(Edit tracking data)
━━━

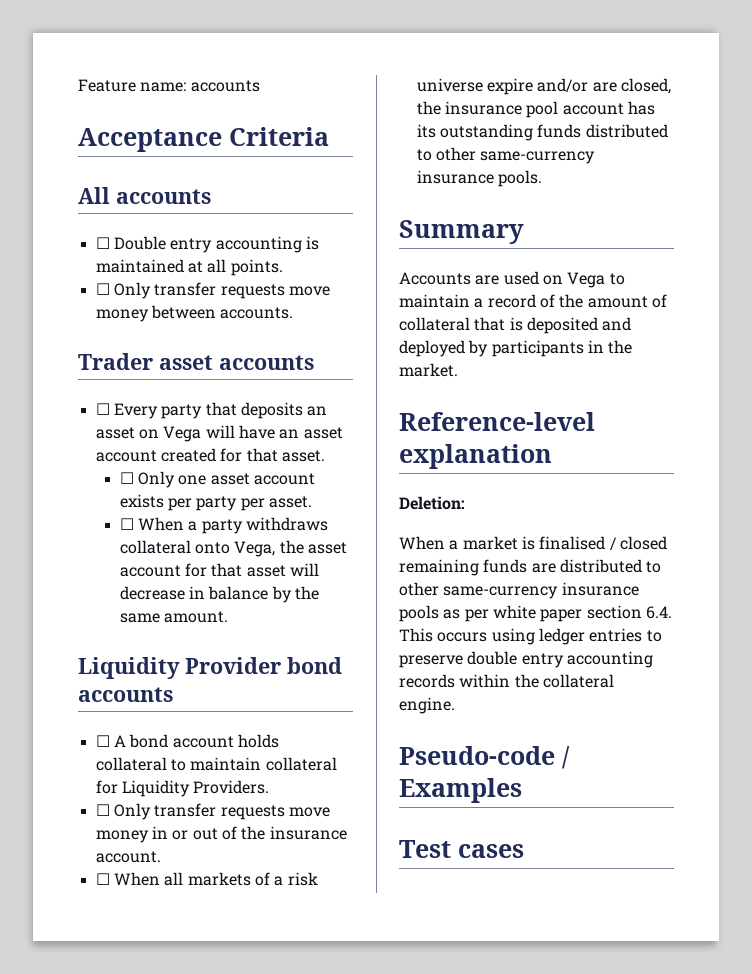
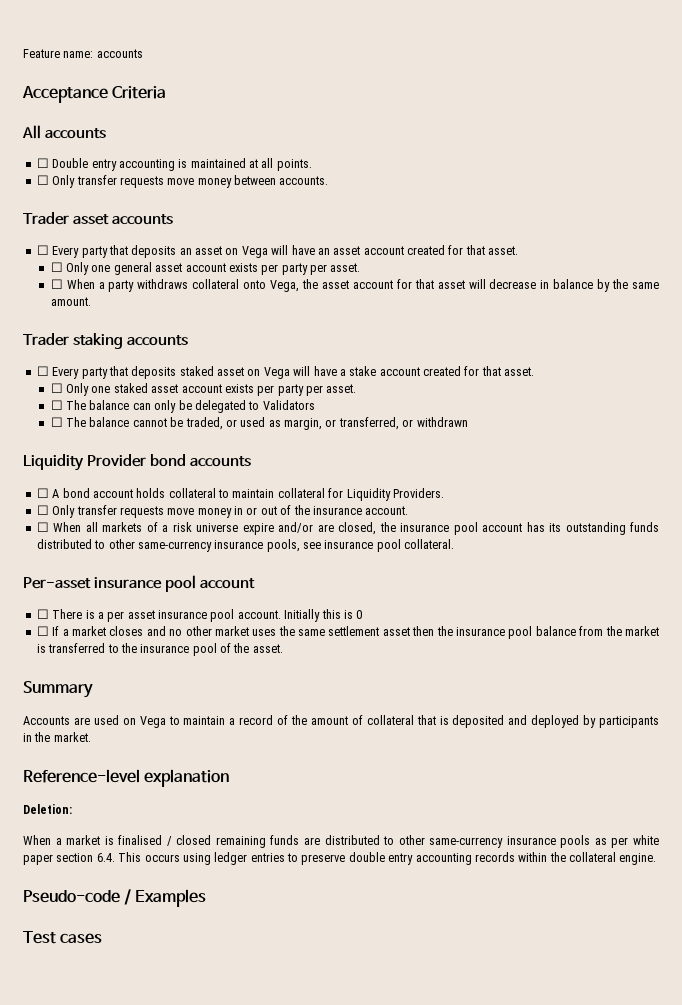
(207, 480) none -> [113,262,152,275] general
(229, 617) none -> [23,333,188,349] [36,366,535,379] [50,383,357,396] [50,400,315,413] [50,417,468,430] // Trader staking accounts // ☐ Every party that deposits staked asset on Vega will have a stake account created for that asset. // ☐ Only one staked asset account exists per party per asset. // ☐ The balance can only be delegated to Validators // ☐ The balance cannot be traded, or used as margin, or transferred, or withdrawn
[497,170,542,187] pools. -> [266,539,455,552] [23,575,255,592] [36,609,363,622] [36,626,660,639] [36,643,283,656] pools, see insurance pool collateral. // Per-asset insurance pool account // ☐ There is a per asset insurance pool account. Initially this is 0 // ☐ If a market closes and no other market uses the same settlement asset then the insurance pool balance from the market is transferred to the insurance pool of the asset.

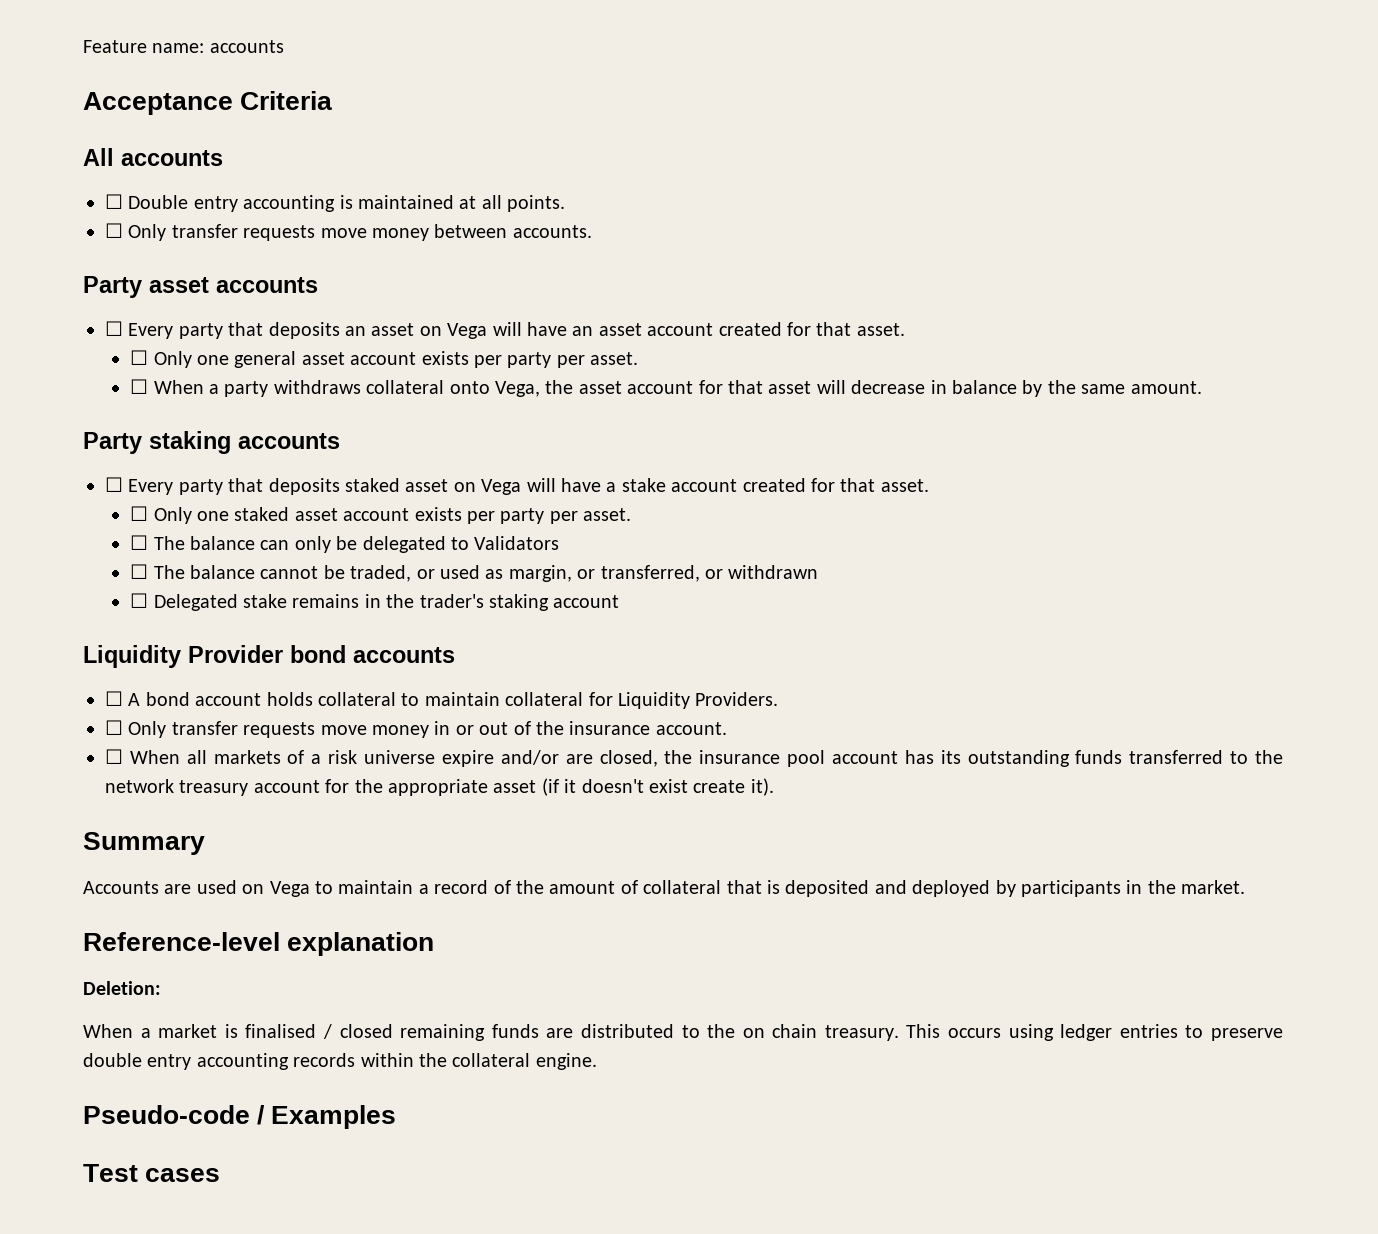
[23,212,69,225] Trader -> [83,276,142,298] Party
[23,333,69,346] Trader -> [83,432,142,454] Party
(468, 422) none -> [130,593,620,611] // ☐ Delegated stake remains in the trader's staking account
[36,539,455,552] [23,575,255,592] [36,609,363,622] [36,626,660,639] [36,643,283,656] distributed to other same-currency insurance pools, see insurance pool collateral. // Per-asset insurance pool account // ☐ There is a per asset insurance pool account. Initially this is 0 // ☐ If a market closes and no other market uses the same settlement asset then the insurance pool balance from the market is transferred to the insurance pool of the asset. -> [1129,750,1283,764] [105,778,774,796] transferred to the network treasury account for the appropriate asset (if it doesn't exist create it).
[398,835,659,848] [23,853,115,865] other same-currency insurance pools as per white paper section 6.4. -> [707,1024,899,1041] the on chain treasury.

━━━

Exercise brief » Nothing but the pictures is to be left out; repeat the data exactly.

Response to this exercise »
(207, 480) none -> [113,262,152,275] general
(229, 617) none -> [23,333,188,349] [36,366,535,379] [50,383,357,396] [50,400,315,413] [50,417,468,430] // Trader staking accounts // ☐ Every party that deposits staked asset on Vega will have a stake account created for that asset. // ☐ Only one staked asset account exists per party per asset. // ☐ The balance can only be delegated to Validators // ☐ The balance cannot be traded, or used as margin, or transferred, or withdrawn
[497,170,542,187] pools. -> [266,539,455,552] [23,575,255,592] [36,609,363,622] [36,626,660,639] [36,643,283,656] pools, see insurance pool collateral. // Per-asset insurance pool account // ☐ There is a per asset insurance pool account. Initially this is 0 // ☐ If a market closes and no other market uses the same settlement asset then the insurance pool balance from the market is transferred to the insurance pool of the asset.

[23,212,69,225] Trader -> [83,276,142,298] Party
[23,333,69,346] Trader -> [83,432,142,454] Party
(468, 422) none -> [130,593,620,611] // ☐ Delegated stake remains in the trader's staking account
[36,539,455,552] [23,575,255,592] [36,609,363,622] [36,626,660,639] [36,643,283,656] distributed to other same-currency insurance pools, see insurance pool collateral. // Per-asset insurance pool account // ☐ There is a per asset insurance pool account. Initially this is 0 // ☐ If a market closes and no other market uses the same settlement asset then the insurance pool balance from the market is transferred to the insurance pool of the asset. -> [1129,750,1283,764] [105,778,774,796] transferred to the network treasury account for the appropriate asset (if it doesn't exist create it).
[398,835,659,848] [23,853,115,865] other same-currency insurance pools as per white paper section 6.4. -> [707,1024,899,1041] the on chain treasury.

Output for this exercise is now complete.